Here are some plans I'm going to implement this semester:
I will implement a Chinese text segmentation algorithm that extract Chinese words from a sentence.
I will implement an algorithm for part of speech (POS) tagging.
I will implement the Chinese Question and Answering System.
If time permits, I will implement a named entity recognition algorithm to support Chinese words segmentation.

Schedule:

Week 1: Aug 28 - Sep 3First Meeting and Write up proposal draft
Week 2: Sep 4 - Sep 10Look into the related part of Yioop source code, documentations
Week 3: Sep 11 - Sep 17Fixed a bug where Chinese stop words are not removed correctly
Week 4: Sep 18 - Sep 24Deliverable 1: Chinese word suggestion system on Yioop
Week 5: Sep 25 - Oct 1Read related documentations of Chinese Word segmentation (conditional random field (CRF) model)
Week 6: Oct 2 - Oct 8Continue
Week 7: Oct 9 - Oct 15Deliverable 2: Word segmentation Algorithm
Week 8: Oct 16 - Oct 22Read related documentations of part of speech for Chinese
Week 9: Oct 23 - Oct 29Continue
Week 10: Oct 30 - Nov 5Deliverable 3: POS tagging
Week 11: Nov 6 - Nov 12Read related documentations of Question and Answering System
Week 12: Nov 13 - Nov 19Continue
Week 13: Nov 20 - Nov 26Deliverable 4: QA System
Week 14: Nov 27 - Dec 3Working on report
Week 15: Dec 4 - Dec 10CS 297 report
Week 16: Dec 11 - Dec 18Report due

Deliverables:

The full project will be done when CS298 is completed. The following will be done by the end of CS297:

1. Implement a dictionary based word suggestion system on Yioop.

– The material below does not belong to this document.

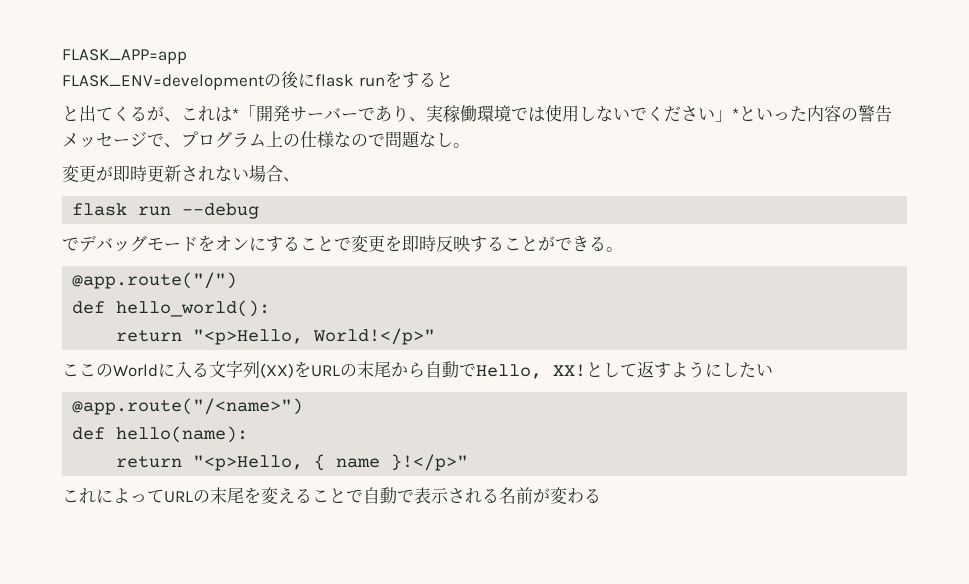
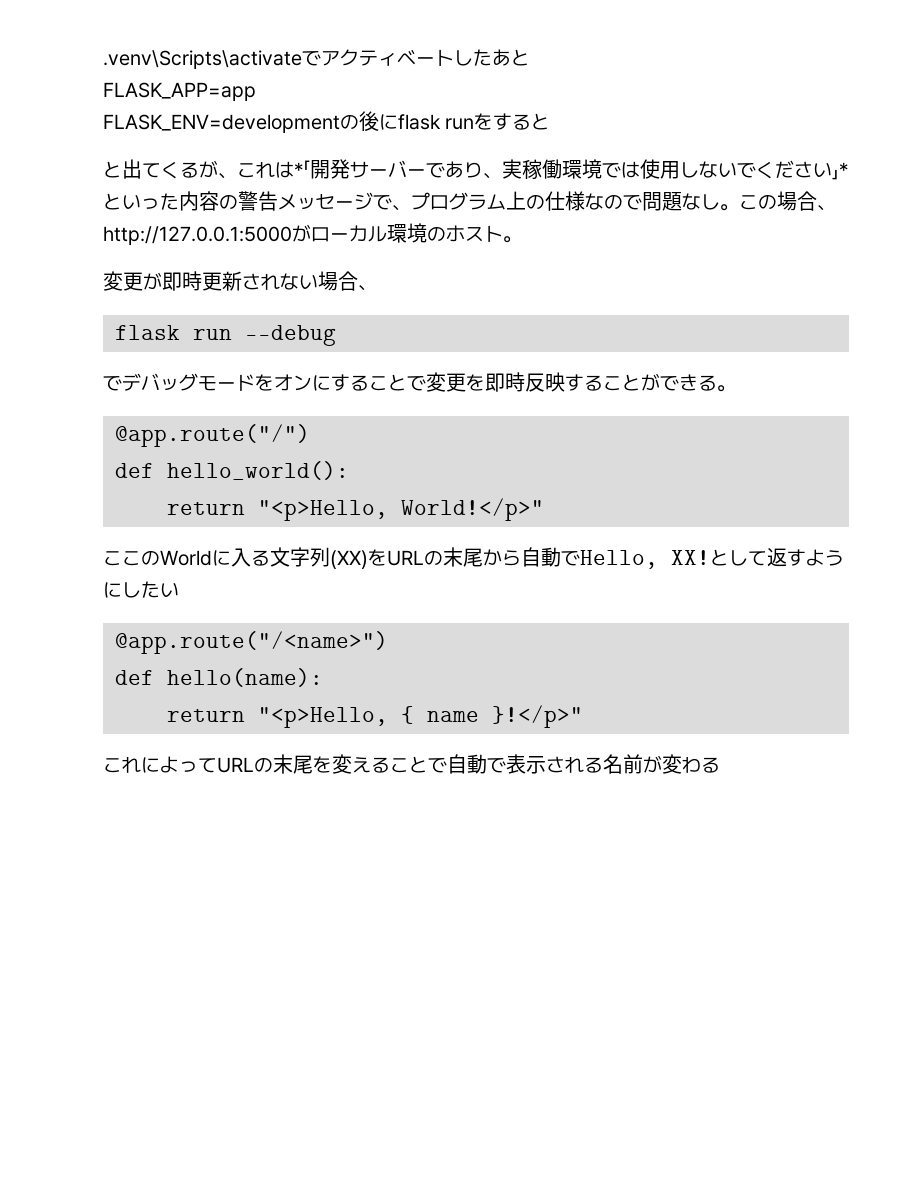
+ .venv\Scripts\activateでアクティベートしたあと
+ この場合、http://127.0.0.1:5000がローカル環境のホスト。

2. Implement a Chinese Word segmentaion Algorithm

3. Implement a part of speech tagging system

4. Implement a question and answering system

5. Final CS 297 Report.

References:

Chinese Natural Language Processing and Speech Processing by The Stanford Natural Language Processing Group

Conditional Random Fields:

John Lafferty, Andrew McCallum, and Fernando C.N. Pereira, "Conditional Random Fields: Probabilistic Models for Segmenting and Labeling Sequence Data", . June 2001.

Charles Sutton and Andrew McCallum, MIT Press, 2006 An Introduction to Conditional Random Fields

Chinese Segmentation:

Sproat, Richard & Shih, Chilin & Gale, William & Chang, Nancy. (2002). A Stochastic Finite-State Word-Segmentation Algorithm For Chinese. Computational Linguistics. 22. 10.3115/981732.981742.

Peng, Fuchun, "Chinese Segmentation and New Word Detection using Conditional Random Fields". Computer Science Department Faculty Publication Series. 92. 2004

Li, Shoushan & Huang, Chu-Ren. Word Boundary Decision with CRF for Chinese Word Segmentation. 2009

Xue, Nianwen. Chinese Word Segmentation as Character Tagging. International Journal of Computational Linguistics and Chinese Language Processing, 8(1). 2003

Zhao, Hai. et. "Effective Tag Set Selection in {C}hinese Word Segmentation via Conditional Random Field Modeling", Proceedings of the 20th Pacific Asia Conference on Language, Information and Computation. 2006

Part-of-Speech Tagging:

Huihsin Tseng, Daniel Jurafsky, Christopher Manning. 2005. Discriminative Reordering with Chinese Grammatical Relations Features

START Natural Language Question Answering System

Quora Question: How do I build a natural language question answering system?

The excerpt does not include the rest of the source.